SURSTRÖMMING (Suède) : il s'agit de l'un des aliments qui sent le plus mauvais au monde, loin devant certains poissons fermentés comme le Kusaya au Japon. Le hareng de la Mer Baltique est fermenté dans la saumure pendant six mois, et continue de fermenter ensuite dans la conserve. On mange cette spécialité suédoise sur du pain sans levain, des pommes de terre et des oignons. A cause de son odeur fétide, le surströmming est généralement consommé à l'extérieur.

Natto
NATTO (Japon) : On trouve la bactérie Bacillus subtilis sur le sol et dans l'appareil intestinal des humains et autres animaux herbivores. Le Nattō est un germe de soja fermenté à l'aide de cette bactérie. Il est très populaire au petit-déjeuner. Ces haricots collants sont mélangés avec des baguettes pour créer des fils gluants. Le Nattō présente une odeur entre le vieux fromage, la chaussette sale et la poubelle chaude, mais a la réputation d'être un superfood grâce à ses probiotiques.
Quelles recettes les visiteurs peuvent-ils goûter ? Certaines recettes ont-elle été adaptées au goût du public local ? Nous avons dix "arrêts" où les visiteurs peuvent sentir des aliments très odorants. Ensuite, quand le Tasting Bar est ouvert (les horaires sont à consulter sur le site), les visiteurs peuvent goûter entre 8 et 10 aliments et boissons différents présentés dans l'exposition. Il est par exemple possible de manger du Natto, du requin pourri d'Islande, du vieux fromage danois, un oeuf de cent ans chinois, une liqueur très salée.

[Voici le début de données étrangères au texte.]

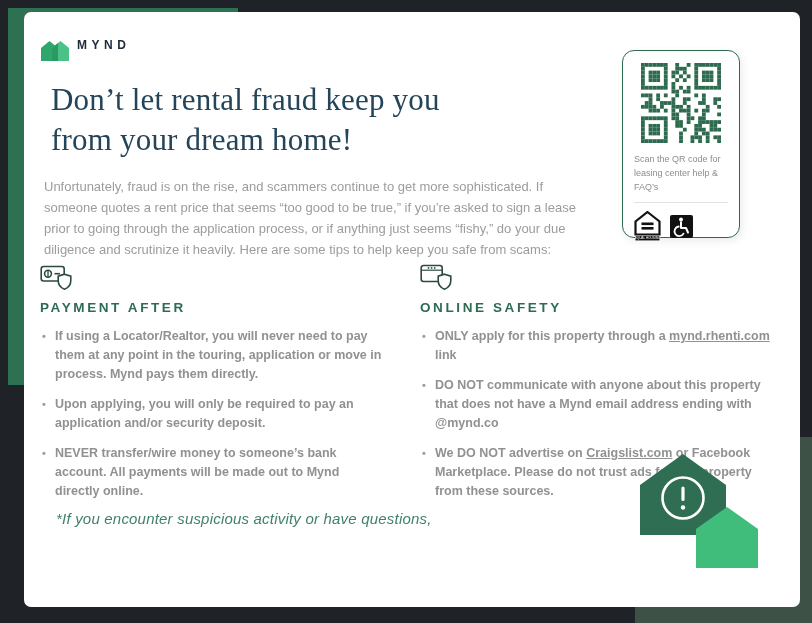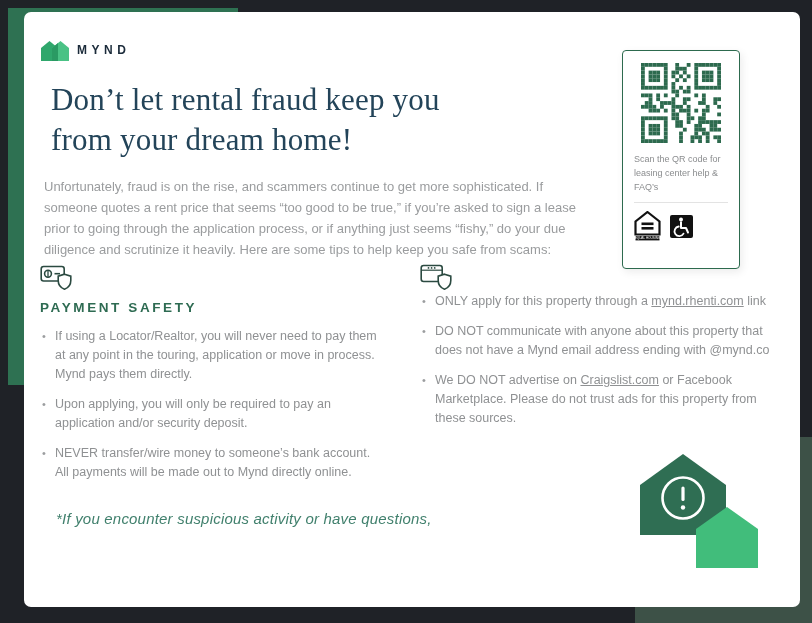--- a/index.html
+++ b/index.html
@@ -22,7 +22,7 @@
     background:#fff; border-radius:7px;
   }
   
-  .logo { position:absolute; left:16px; top:26px; display:flex; align-items:center; gap:7px; }
+  .logo { position:absolute; left:16px; top:26px; display:flex; align-items:flex-start; gap:7px; }
   .logo-text {
     font-size:12px; font-weight:700; letter-spacing:4.5px;
     color:var(--logo-navy,#1b2b3a);

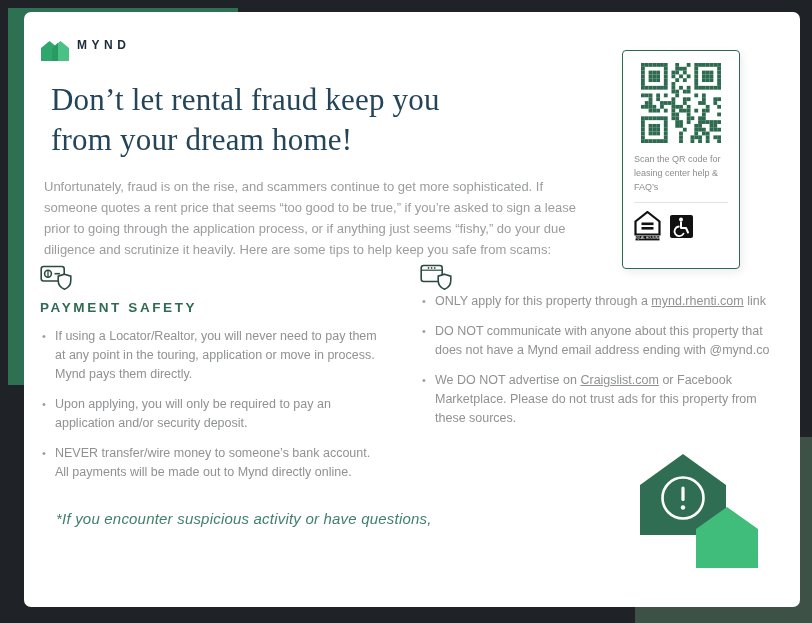--- a/index.html
+++ b/index.html
@@ -68,9 +68,9 @@
   .footnote span { display:block; }
   
   .qr-card {
-    position:absolute; left:598px; top:38px; width:118px; height:219px;
+    position:absolute; left:598px; top:38px; width:118px; height:188px;
     background:#fff; border:1.5px solid var(--qr-green,#2d6a4e);
-    border-radius:4px; padding:12px 11px 10px 11px;
+    border-radius:12px; padding:12px 11px 10px 11px;
     box-shadow:2px 3px 8px rgba(0,0,0,.08);
   }
   .qr-box { width:80px; height:80px; margin:0 auto; }

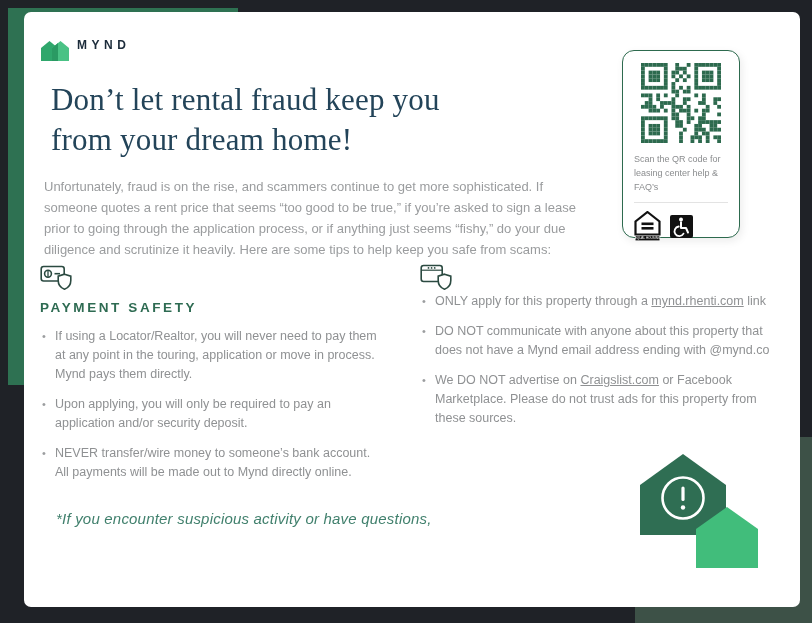--- a/index.html
+++ b/index.html
@@ -116,7 +116,7 @@
       </g>
       <path d="M24.5 11.2 L30.8 13.2 V17.5 C30.8 22 28.3 24.8 24.5 26.2 C20.7 24.8 18.2 22 18.2 17.5 V13.2 Z" fill="#fff" stroke="#2b4a41" stroke-width="1.6"></path>
     </svg>
-    <h2 class="sec-title">PAYMENT SAFETY</h2>
+    <h2 class="sec-title">PAYMENT AFTER</h2>
     <ul>
       <li><span>If using a Locator/Realtor, you will never need to pay them at any point in the touring, application or move in process. Mynd pays them directly.</span></li>
       <li><span>Upon applying, you will only be required to pay an application and/or security deposit.</span></li>

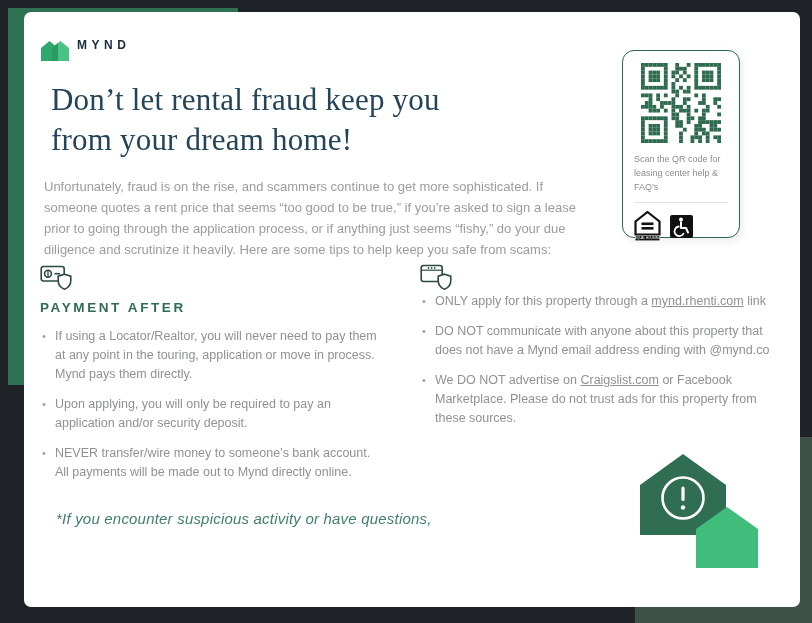--- a/index.html
+++ b/index.html
@@ -137,6 +137,7 @@
       </g>
       <path d="M24.5 11.2 L30.8 13.2 V17.5 C30.8 22 28.3 24.8 24.5 26.2 C20.7 24.8 18.2 22 18.2 17.5 V13.2 Z" fill="#fff" stroke="#2b4a41" stroke-width="1.6"></path>
     </svg>
+    <h2 class="sec-title">ONLINE SAFETY</h2>
     <ul>
       <li>
         <span>ONLY apply for this property through a </span><a class="link">mynd.rhenti.com</a><span> link</span>

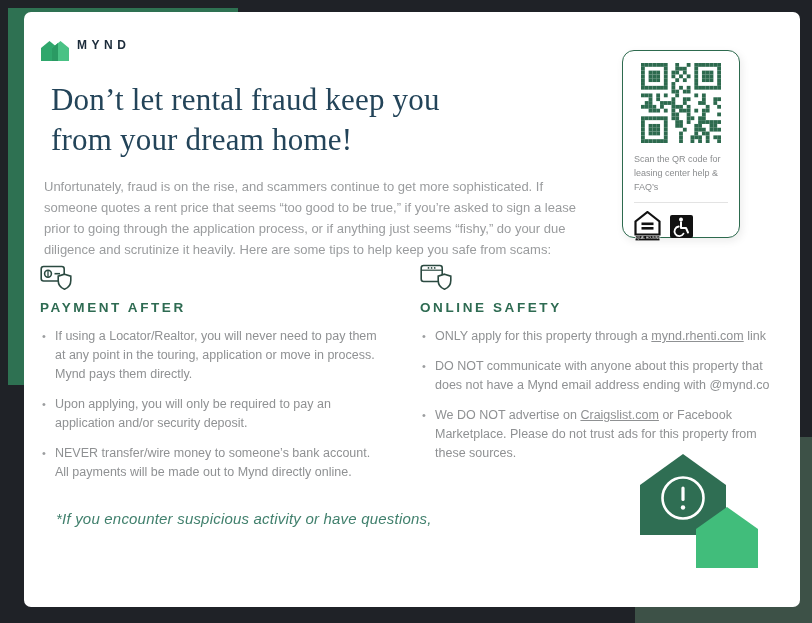--- a/index.html
+++ b/index.html
@@ -49,7 +49,7 @@
     margin:8px 0 12px 0; font-size:13.5px; font-weight:700;
     letter-spacing:2.6px; color:var(--section-green,#2e6b52);
   }
-  .col ul { list-style:none; }
+  .col ul { list-style:none;font-weight:bold; }
   .col li {
     position:relative; padding-left:15px; margin-bottom:11px;
     font-size:12.5px; line-height:19px; color:var(--bullet-gray,#8f9193);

Nous n'ajustons pas les goûts pour la France, car généralement les Français sont assez aventureux et friands de tester de nouvelles choses.
Comment le public suédois a-t-il réagi face à ces découvertes ? Le public suédois a tellement aimé le musée que nous avons maintenant une exposition permanente à Malmö, dans le sud de la Suède. Les visiteurs ont aimé la nature provocatrice de ce musée. Il ne s'agit pas seulement d'une collection d'aliments inhabituels. Il y a un message intellectuel clair derrière tout cela, qui invite les visiteurs à se questionner sur ce qui est dégoûtant et ce qui est délicieux. Et quand les Suédois ont découvert leurs aliments favoris aux côtés de quelque chose qu'ils trouvaient a priori repoussant, ils ont commencé à comprendre que leur goût est essentiellement culturel.

Kopi Luwak
Pensez-vous que le public français réagira différemment ? J'ai confiance en le public français et le fait que les visiteurs apprécieront les éléments intellectuels et émotionnels de l'exposition. Je pense que les Français ne trouveront pas les fromages puants particulièrement dégoûtants. Je suis d'ailleurs curieux de savoir comment ils réagiront en découvrant certains classiques de la cuisine française dans l'exposition.
Quand ? Disgusting Food Museum, du 25 septembre au 3 novembre 2019. Où ? Hangar à Bananes, 21 quai des Antilles, Nantes.